§ **Your objective**
Once the line with "top:80px; width:80px; height:33px;" is found in the data, output it and each following line exactly, up to and including the line with "font-size:11px; font-weight:bold; color:#0e0e0e;", and nothing before or after.

[Web interface edit records]
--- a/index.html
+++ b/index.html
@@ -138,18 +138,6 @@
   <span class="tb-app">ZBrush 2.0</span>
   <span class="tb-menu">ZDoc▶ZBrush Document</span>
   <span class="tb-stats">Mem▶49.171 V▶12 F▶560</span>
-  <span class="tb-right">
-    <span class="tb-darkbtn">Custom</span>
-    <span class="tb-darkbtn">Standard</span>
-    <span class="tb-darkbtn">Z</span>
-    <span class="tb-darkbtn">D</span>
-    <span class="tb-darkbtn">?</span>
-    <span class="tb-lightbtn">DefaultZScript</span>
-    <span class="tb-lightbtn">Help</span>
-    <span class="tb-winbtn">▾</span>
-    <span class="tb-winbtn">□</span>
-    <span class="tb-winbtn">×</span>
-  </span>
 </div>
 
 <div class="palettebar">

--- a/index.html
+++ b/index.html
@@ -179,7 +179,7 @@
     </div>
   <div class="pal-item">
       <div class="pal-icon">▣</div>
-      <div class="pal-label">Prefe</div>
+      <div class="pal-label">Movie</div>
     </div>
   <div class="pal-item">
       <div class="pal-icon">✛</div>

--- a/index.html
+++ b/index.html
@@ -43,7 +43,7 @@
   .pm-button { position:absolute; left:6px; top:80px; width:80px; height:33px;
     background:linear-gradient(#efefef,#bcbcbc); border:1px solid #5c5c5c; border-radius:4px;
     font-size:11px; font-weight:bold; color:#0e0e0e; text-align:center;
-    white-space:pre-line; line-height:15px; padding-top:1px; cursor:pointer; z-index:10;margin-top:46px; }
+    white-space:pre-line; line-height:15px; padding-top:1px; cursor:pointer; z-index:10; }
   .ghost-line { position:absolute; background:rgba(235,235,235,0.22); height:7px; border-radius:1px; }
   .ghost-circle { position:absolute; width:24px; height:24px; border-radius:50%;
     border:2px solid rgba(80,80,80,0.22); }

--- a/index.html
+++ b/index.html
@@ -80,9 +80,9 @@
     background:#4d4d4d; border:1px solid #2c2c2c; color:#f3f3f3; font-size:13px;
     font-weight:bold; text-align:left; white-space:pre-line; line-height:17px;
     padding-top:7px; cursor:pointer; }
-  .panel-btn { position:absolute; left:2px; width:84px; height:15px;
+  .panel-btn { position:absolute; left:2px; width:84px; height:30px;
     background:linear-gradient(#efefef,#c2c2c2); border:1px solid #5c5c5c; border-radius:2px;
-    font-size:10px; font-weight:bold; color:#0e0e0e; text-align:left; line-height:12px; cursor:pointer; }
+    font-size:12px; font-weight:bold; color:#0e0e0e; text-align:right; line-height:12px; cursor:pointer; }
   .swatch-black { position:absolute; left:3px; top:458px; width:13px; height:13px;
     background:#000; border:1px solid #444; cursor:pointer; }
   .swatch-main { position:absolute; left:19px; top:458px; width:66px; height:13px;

...

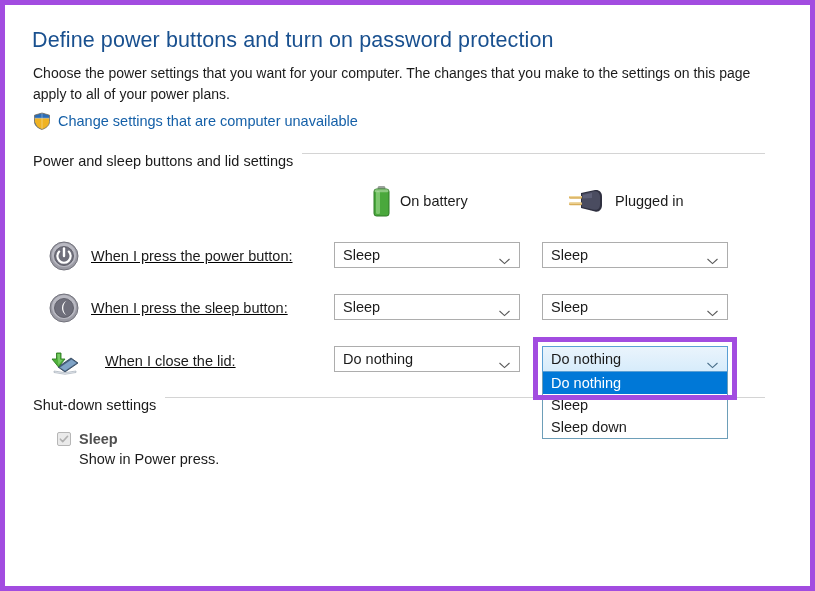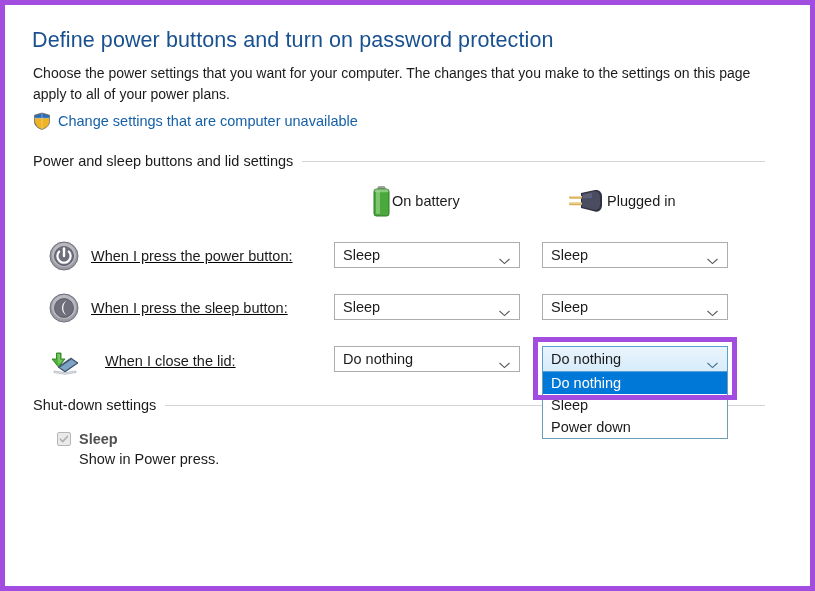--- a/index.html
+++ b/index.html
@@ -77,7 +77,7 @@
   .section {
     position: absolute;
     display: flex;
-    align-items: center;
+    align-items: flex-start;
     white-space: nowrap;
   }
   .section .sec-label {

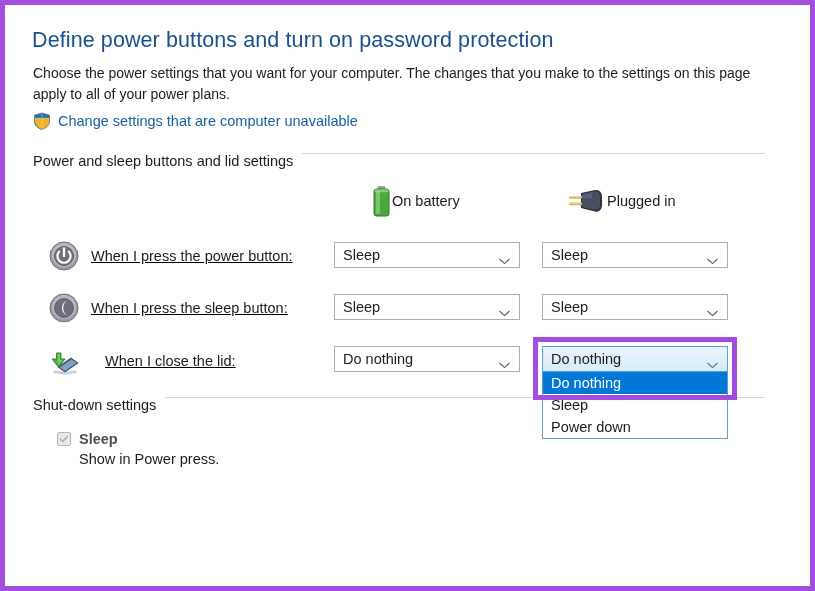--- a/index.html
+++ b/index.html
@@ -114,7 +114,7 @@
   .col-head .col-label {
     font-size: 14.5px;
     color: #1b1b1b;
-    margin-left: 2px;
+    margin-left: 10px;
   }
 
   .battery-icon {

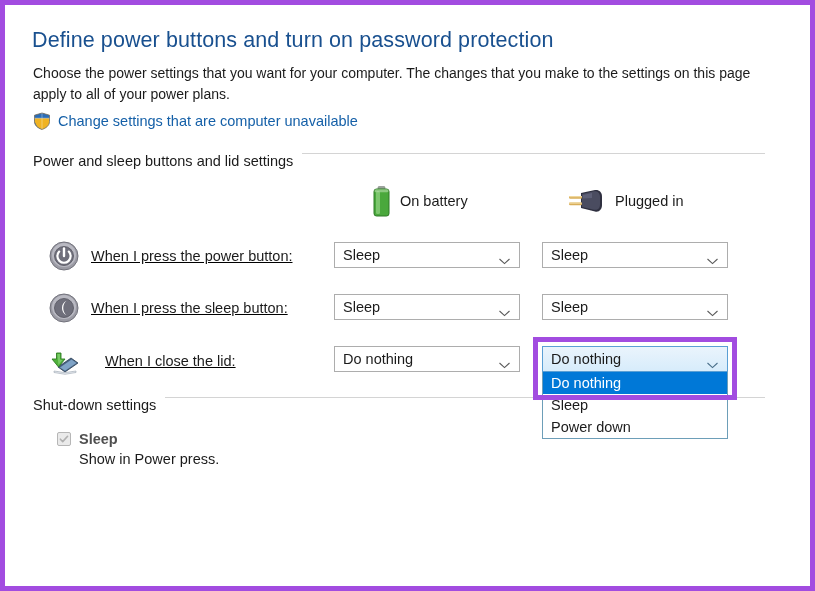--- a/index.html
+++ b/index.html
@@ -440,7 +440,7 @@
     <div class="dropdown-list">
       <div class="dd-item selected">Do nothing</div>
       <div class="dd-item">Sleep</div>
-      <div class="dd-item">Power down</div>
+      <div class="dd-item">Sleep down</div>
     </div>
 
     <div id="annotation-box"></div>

---

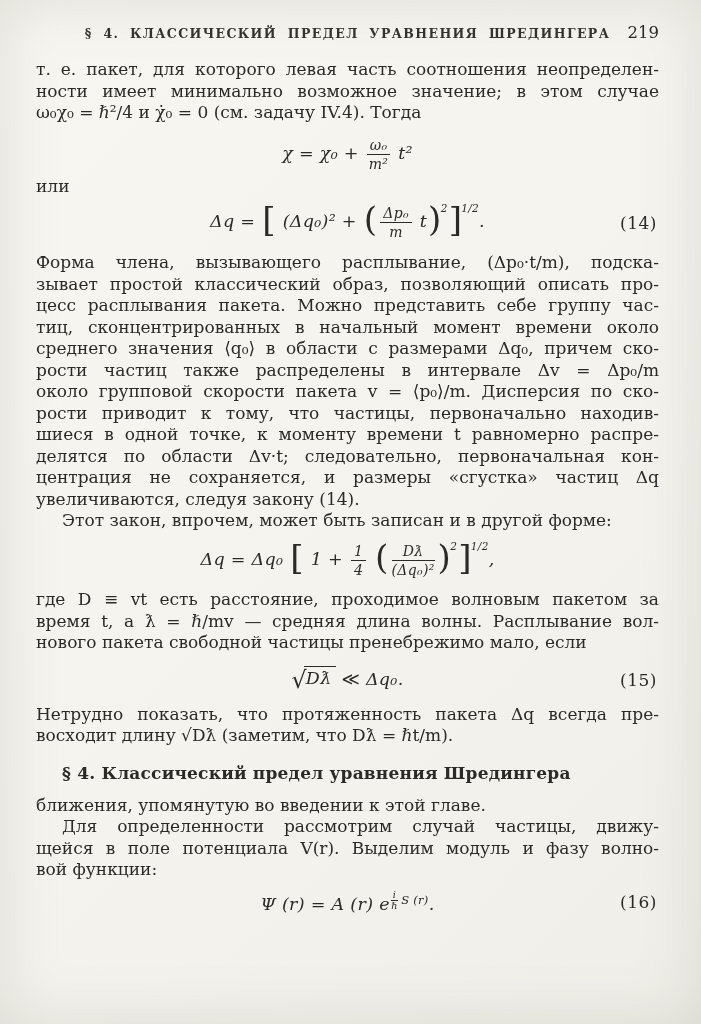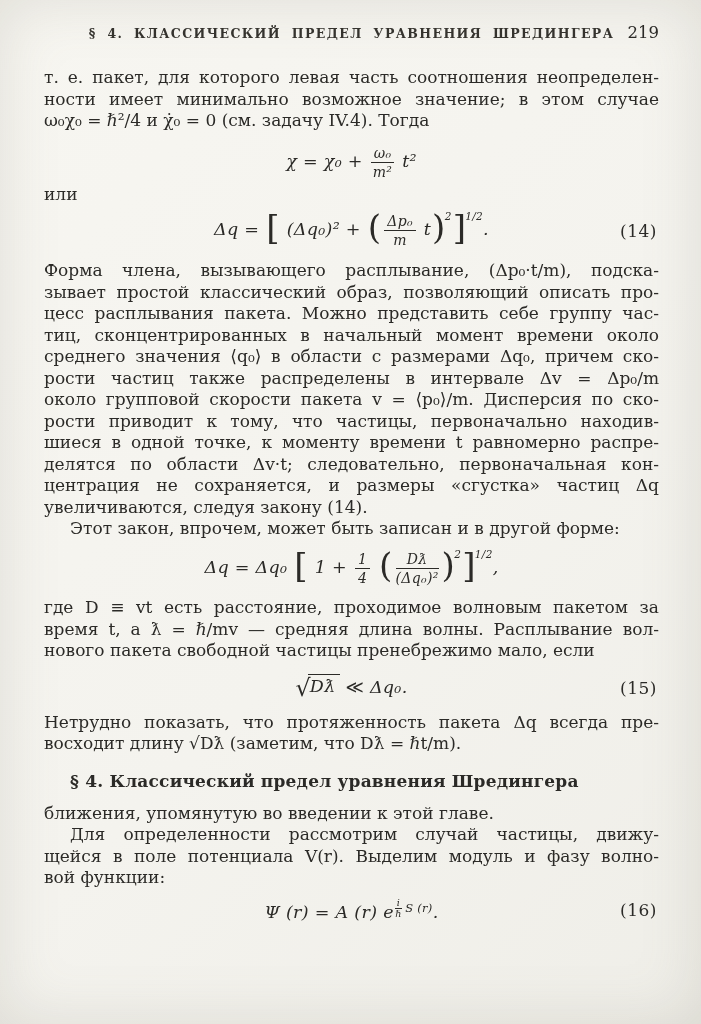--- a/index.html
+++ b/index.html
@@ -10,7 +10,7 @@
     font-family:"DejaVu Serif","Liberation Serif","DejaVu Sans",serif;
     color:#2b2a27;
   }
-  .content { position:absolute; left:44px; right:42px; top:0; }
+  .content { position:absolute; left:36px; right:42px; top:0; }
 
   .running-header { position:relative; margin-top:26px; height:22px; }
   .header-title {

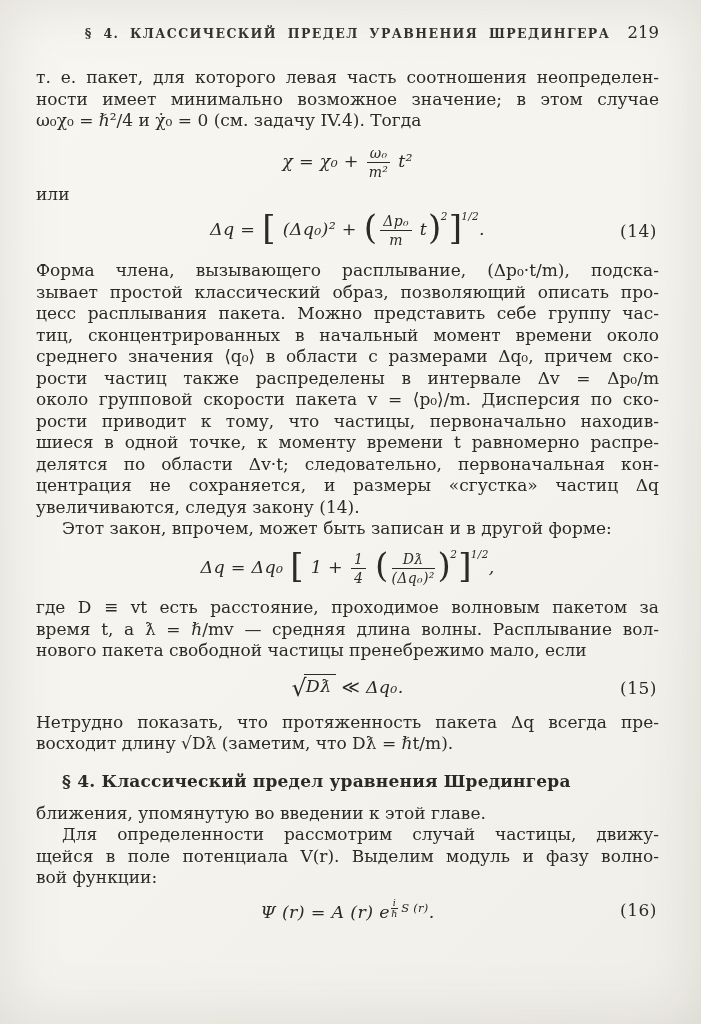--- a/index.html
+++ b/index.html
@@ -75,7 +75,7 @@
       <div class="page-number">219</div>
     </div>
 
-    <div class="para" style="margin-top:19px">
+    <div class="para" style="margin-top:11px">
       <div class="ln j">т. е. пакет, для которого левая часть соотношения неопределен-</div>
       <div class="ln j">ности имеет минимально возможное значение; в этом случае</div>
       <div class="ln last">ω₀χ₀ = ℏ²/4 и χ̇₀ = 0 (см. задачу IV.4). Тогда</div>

§ **Solution to this problem**
   .pm-button { position:absolute; left:6px; top:80px; width:80px; height:33px;
     background:linear-gradient(#efefef,#bcbcbc); border:1px solid #5c5c5c; border-radius:4px;
     font-size:11px; font-weight:bold; color:#0e0e0e; text-align:center;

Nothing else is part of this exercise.